How and why video games exist seems to be a major sticking point for Steve, at least in this instance of overreaching. There's no Goofus and Gallant mix up to be had in the fact that all reviews, even those of anti-video game dead man Roger Ebert's have their own audience and that critics have never held generating revenue for a publisher or a movie studio or even an author as a responsibility in their minds when they finally bring pen to paper or fingers to laptop keyboard as I did in evaluating Bayonetta 2 for GameRevolution. Steve, make sure you read the text and do your best not to skip straight to the score.

Consider this dichotomy:

Yes, $500 million spent on a single video game like Destiny sounds like an unholy amount of money for a single distraction that only teaches further twitchy shooter reactions. Yes, you could make the claim that Destiny has the potential to increase reading comprehension, motor skills abilities, and teamwork under the ideal circumstances. Finally, yes, I enjoyed Destiny and have written a positive review to that end.

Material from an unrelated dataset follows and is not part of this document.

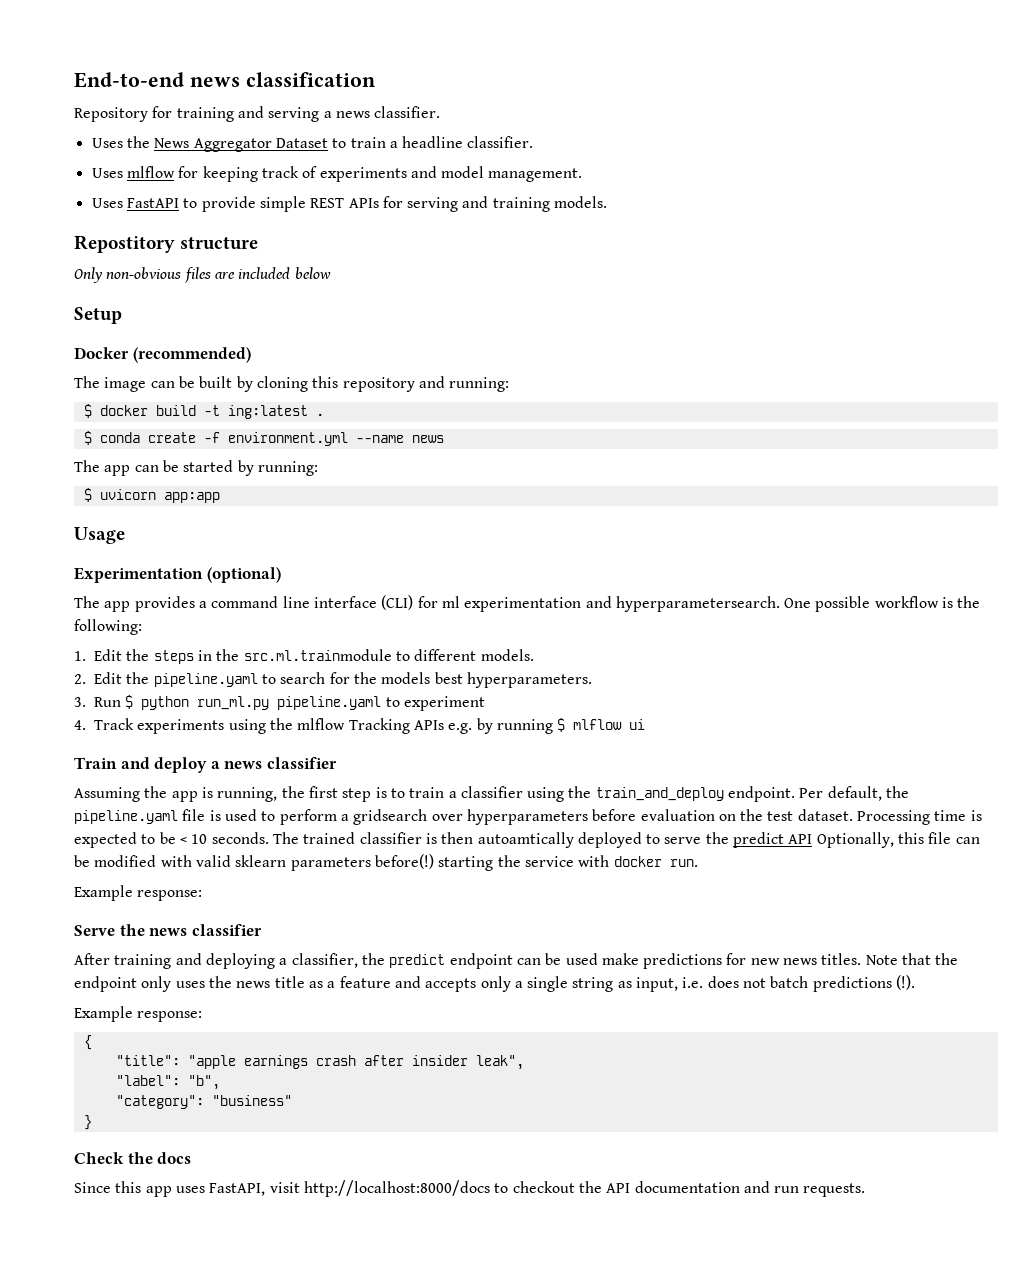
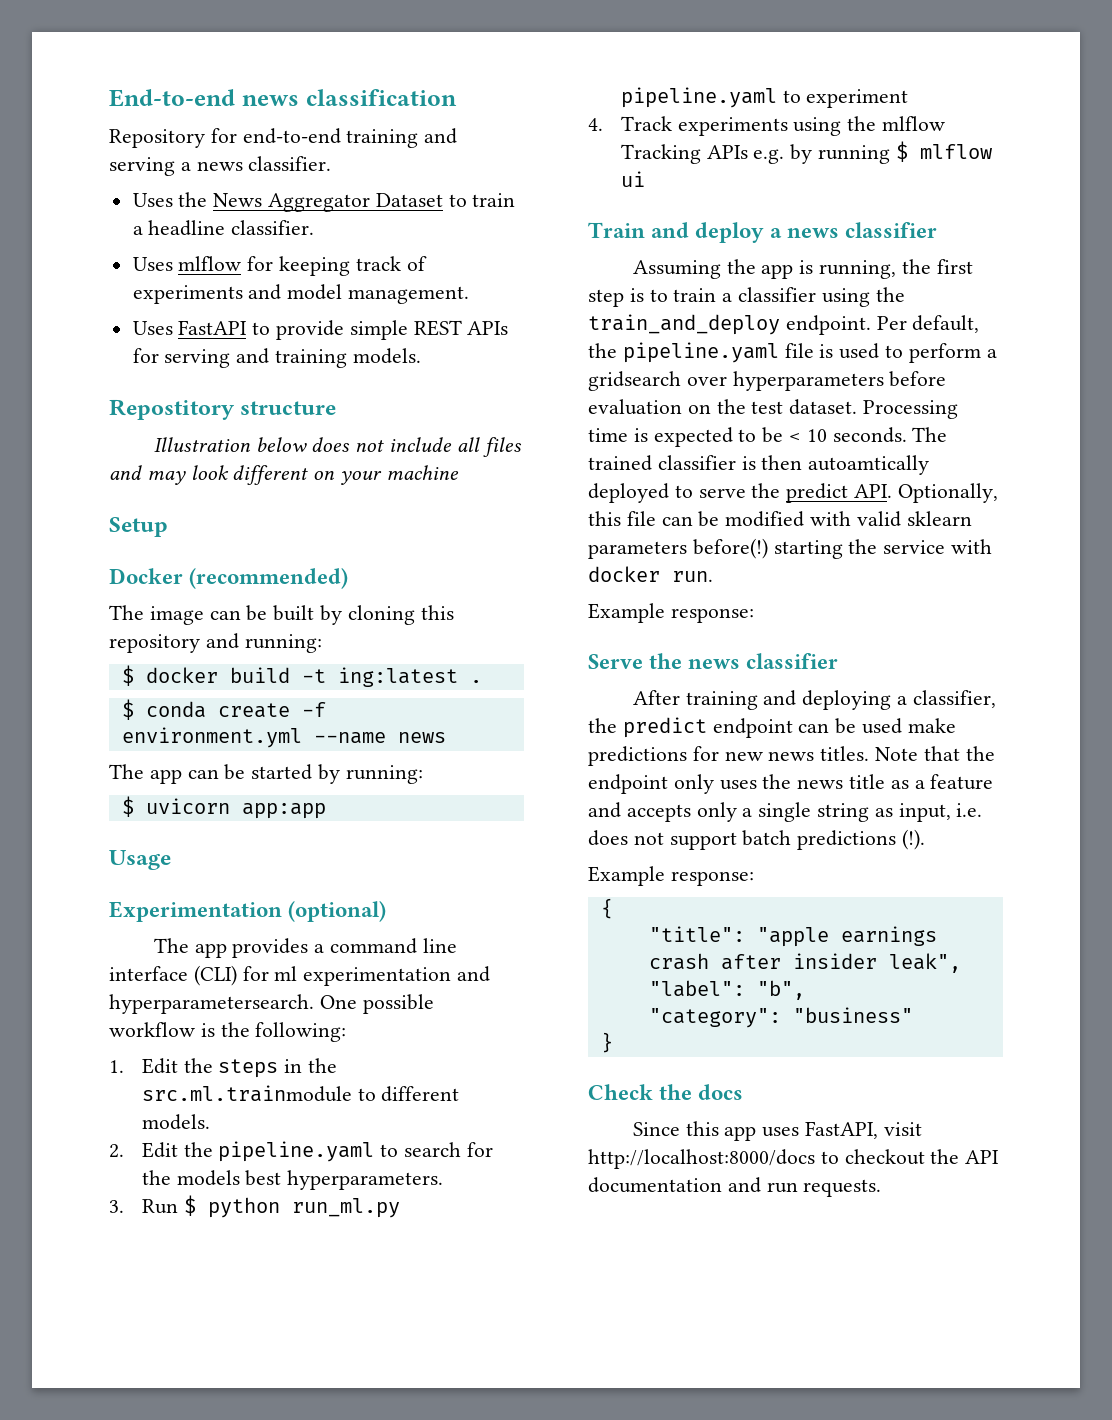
(173, 112) none -> [242,128,341,144] end-to-end
[74,267,331,283] Only non-obvious files are included below -> [153,437,522,457] [109,465,459,485] Illustration below does not include all files and may look different on your machine
[788,834,813,844] API -> [854,484,893,498] API.
(767, 983) none -> [669,832,737,850] support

No, not everyone likes Destiny. No, consumers do not have brand new $60 bills with Obama's face on them, specifically designed with a GameStop Powerup Rewards logo where the Federal Reserve System logo should be. No, I will not base all of my purchasing decisions on reviews, but I'll be damned if someone is going to say the decline in criticism of media, video games or otherwise, should be "celebrated."

If we're to accept the forward march of video gaming, of movies, of television, of music, particularly as each proceeds further and further into digital realms of both creation and consumption, reviewers and consumers must evolve to face the task. They'll do that by sticking to their own dogged ideals of each type of media, with a focus on the brands, experiences, and characters that touch them deeply throughout development into adulthood.